▶ Task brief
Your answer should be the lines of the listing that contain the word "Coffee".

▶ Raw data

--- --- ---

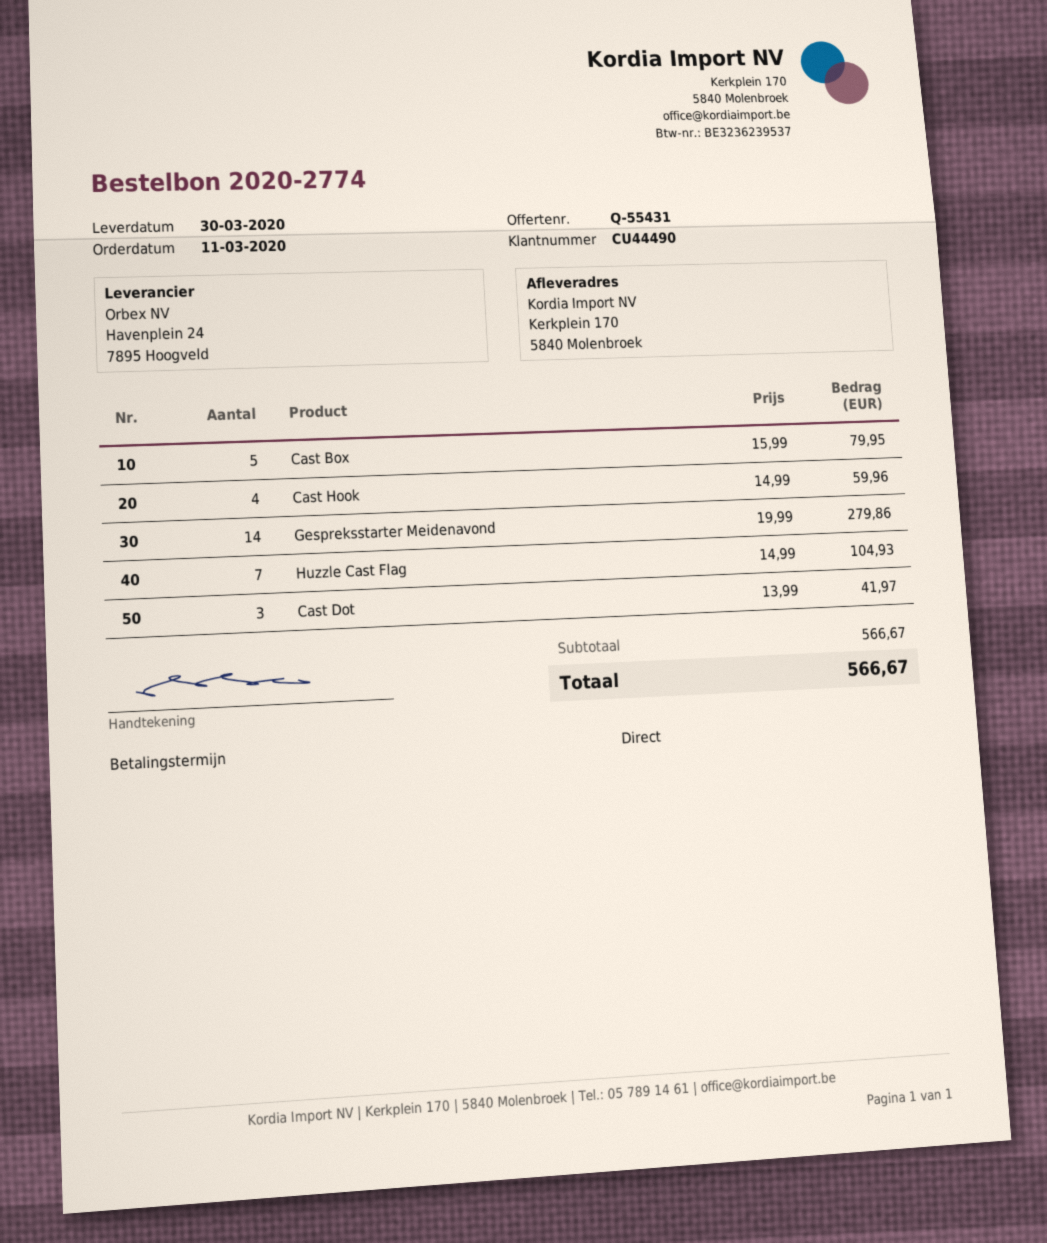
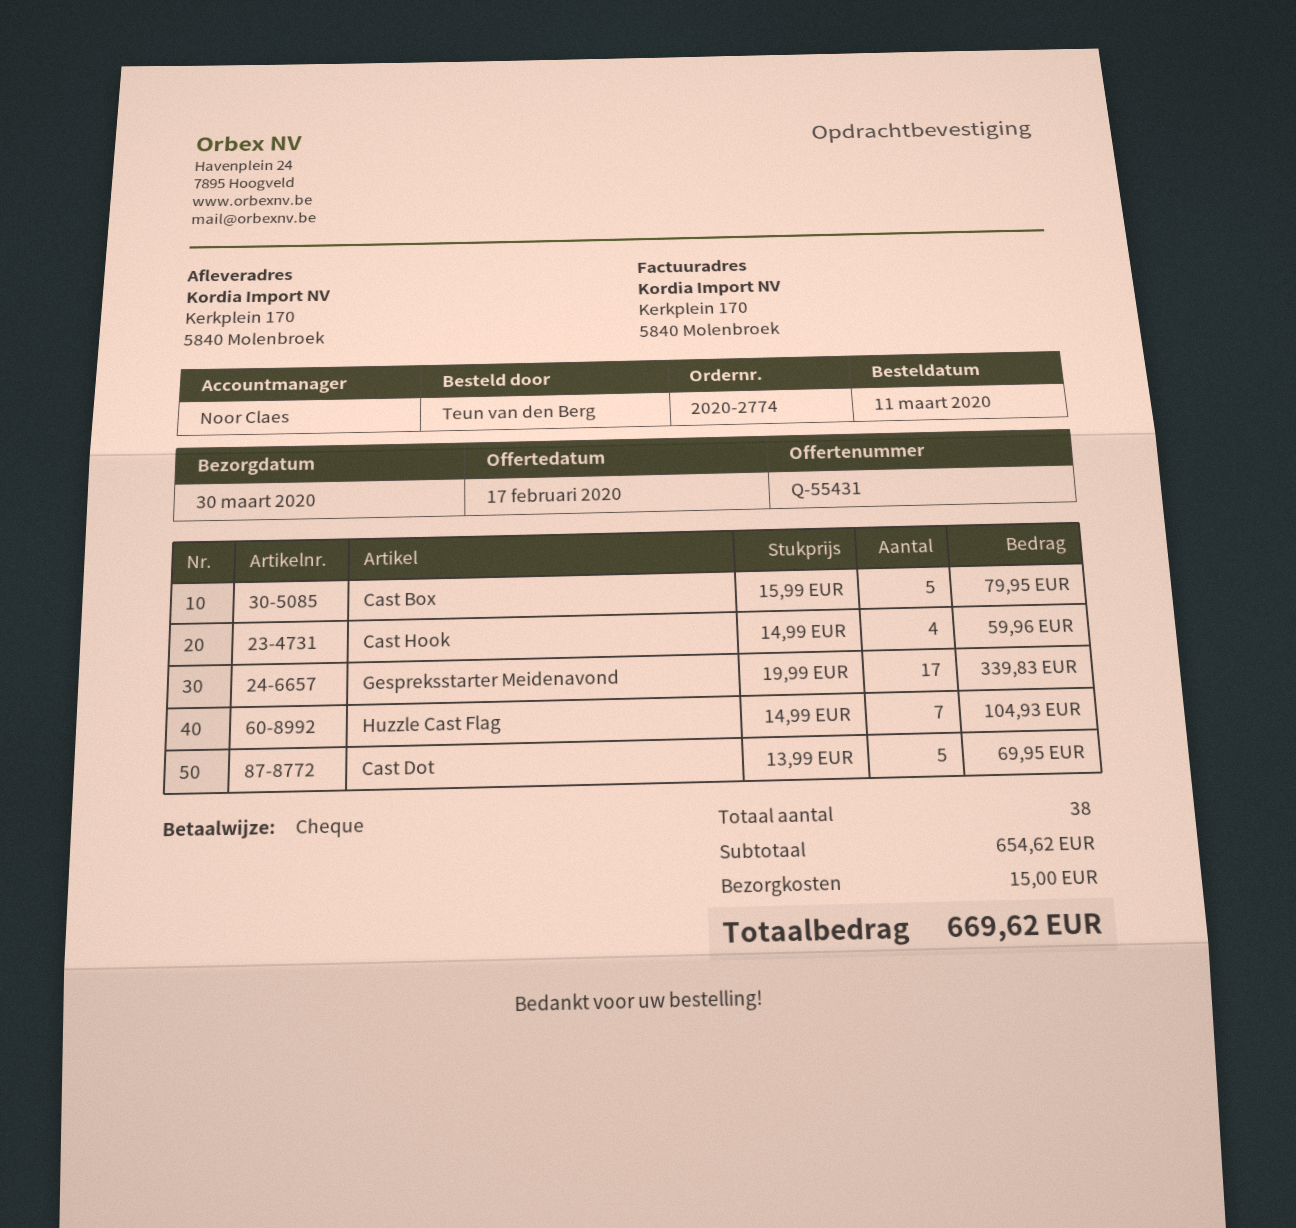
Gespreksstarter Meidenavond: 14 x 19.99 = 279.86 -> 17 x 19.99 = 339.83
Cast Dot: 3 x 13.99 = 41.97 -> 5 x 13.99 = 69.95
subtotal: 566.67 -> 654.62
shipping: none -> 15.00
total: 566.67 -> 669.62

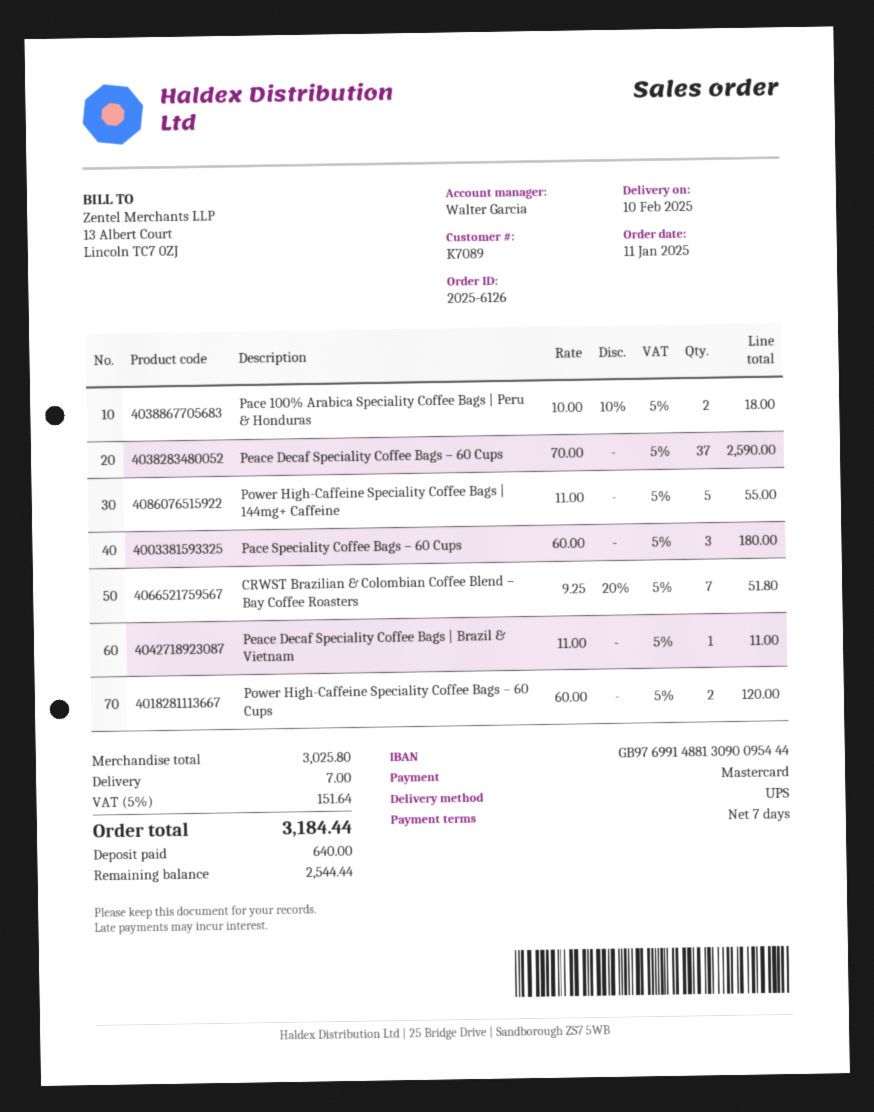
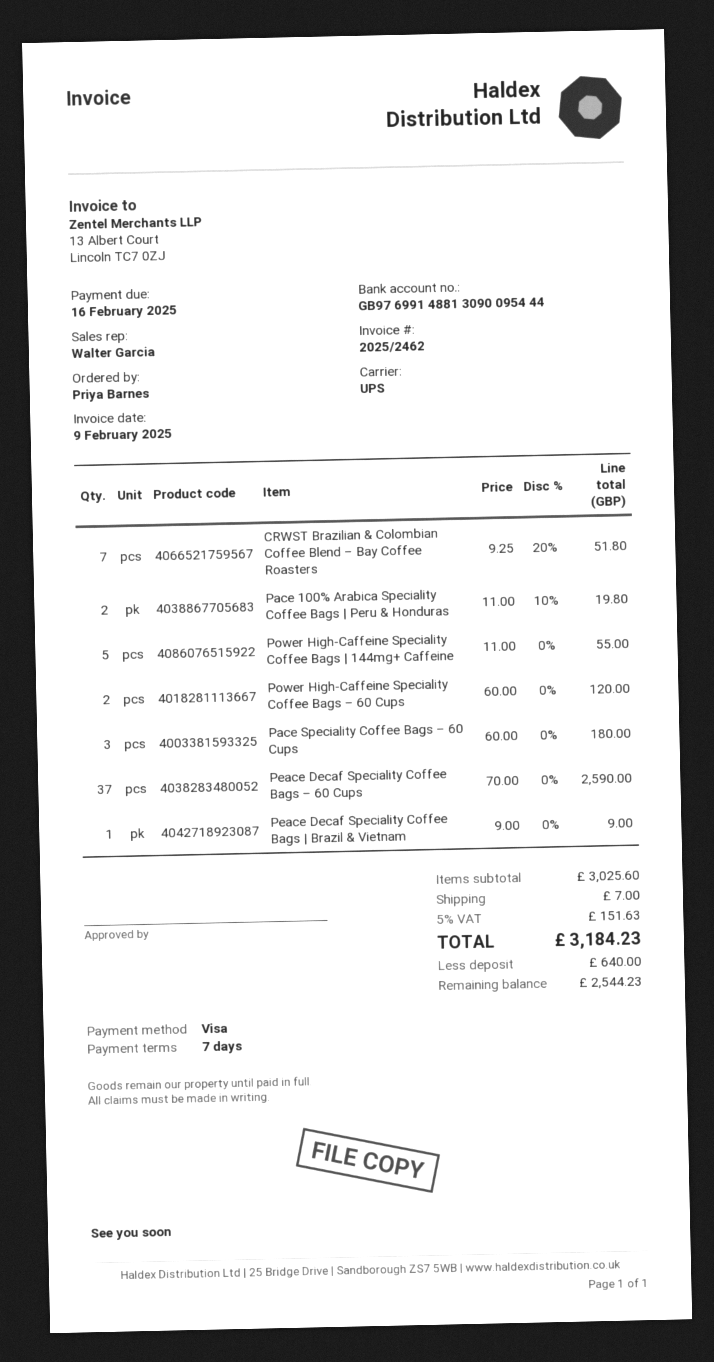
payment method: Mastercard -> Visa
Pace 100% Arabica Speciality Coffee Bags | Peru & Honduras: 2 x 10.00 - 10% = 18.00 -> 2 x 11.00 - 10% = 19.80
Peace Decaf Speciality Coffee Bags | Brazil & Vietnam: 1 x 11.00 = 11.00 -> 1 x 9.00 = 9.00
subtotal: 3025.80 -> 3025.60
tax: 5% = 151.64 -> 5% = 151.63
total: 3184.44 -> 3184.23
balance: 2544.44 -> 2544.23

--- --- ---

▶ Solution for this exercise
Pace 100% Arabica Speciality Coffee Bags | Peru & Honduras: 2 x 10.00 - 10% = 18.00 -> 2 x 11.00 - 10% = 19.80
Peace Decaf Speciality Coffee Bags | Brazil & Vietnam: 1 x 11.00 = 11.00 -> 1 x 9.00 = 9.00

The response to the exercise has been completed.